Valley Tangents is not an aggressive takeover, nor is it a protest-- Lea and Russ' wield their talents with subtlety, favoring the deft touch over the extended wank. lt's a bit like seeing the most talented artist in your painting class meticulously render something for hours, only to smear his or hr hand in one glorious streak down the middle of the canvas at the very last second, a shit-eating grin on full display. It's bold move, and yet the work will be critiqued all the more favorably because of it. Take, for example, the chintzy synthetic horns, exploding combat sounds, and chromatic piano-echo stream that introduce the album's highest-energy cut, "Iron Pigs." It's rather crass and shocking at first, but by a few minutes in, you realize that those crude interjections are what tie together the painfully orchestrated disco rock overture that follows.

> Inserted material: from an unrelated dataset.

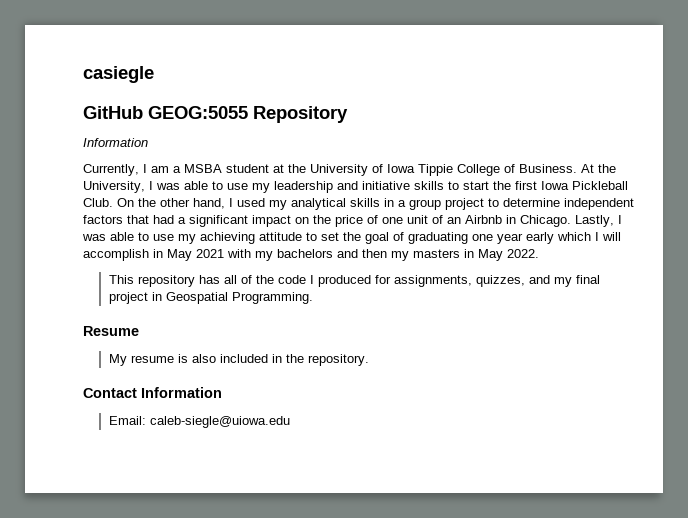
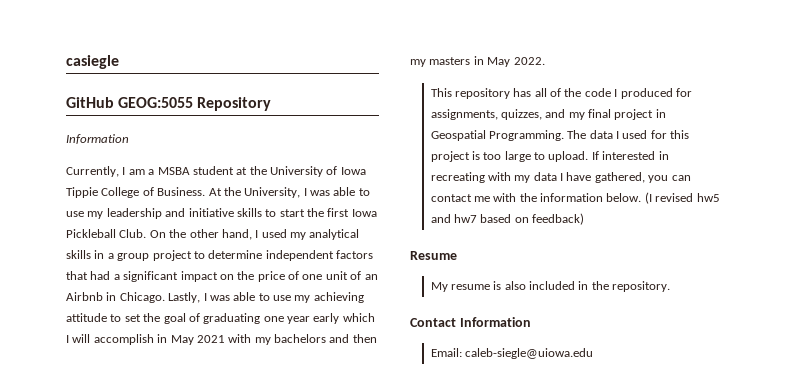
(313, 298) none -> [567,130,690,139] [430,151,669,162] [430,172,691,183] [430,192,720,204] [430,213,585,225] The data I used for this project is too large to upload. If interested in recreating with my data I have gathered, you can contact me with the information below. (I revised hw5 and hw7 based on feedback)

Other tracks like "Opium Den/Fade to Blue" and "Gypsum" fuck with Americana a little less overtly, relying heavily on the sounds and timbres of a good ol' fashioned close-mic'd piano; but their strange chromatic twists paint the blues in strange new hues, like flourishing ragas over a skipping Traffic record. The duo's methods of arrangement can sound a bit like bolting together frankensteins, but they also employ more elusive methods, like the impressionistic, reverberating rubato of "Open Air," where the piano staggers deep in the background of the mix, forcing us to search it out in plain sight even when it's clearly the ringleader. "Walking Robin" also toys with instrumental roleplaying; the drums are whisper-quiet, dwarfed in volume by an accompanying harpsichord cameo later on.
Despite my initial thesis, Tangents is always graceful. The artist who smeared his or her work last minute in class wouldn't even think to do so, or know where to do so, if he or she didn't have all that meticulous rendering down in the first place. Blues Control, despite often getting confused for "noise" musicians, have always been songwriters, but they've finally mastered the featherweight touch that they didn't used to have full command of. "Messing with the status quo" is deeper than a violent sound or shocking act, and it goes to show that a relatively peaceable album like Valley Tangents can manage to stir up so much more than another aimless drone or doctrinaire hardcore 7" could ever hope to. Lea and Russ have managed to get off the grid in this beautifully composed, stylistically adventurous resistance to the Big Brother age of music discourse. It feels good to rock again.
Valley Tangents is out now on Drag City.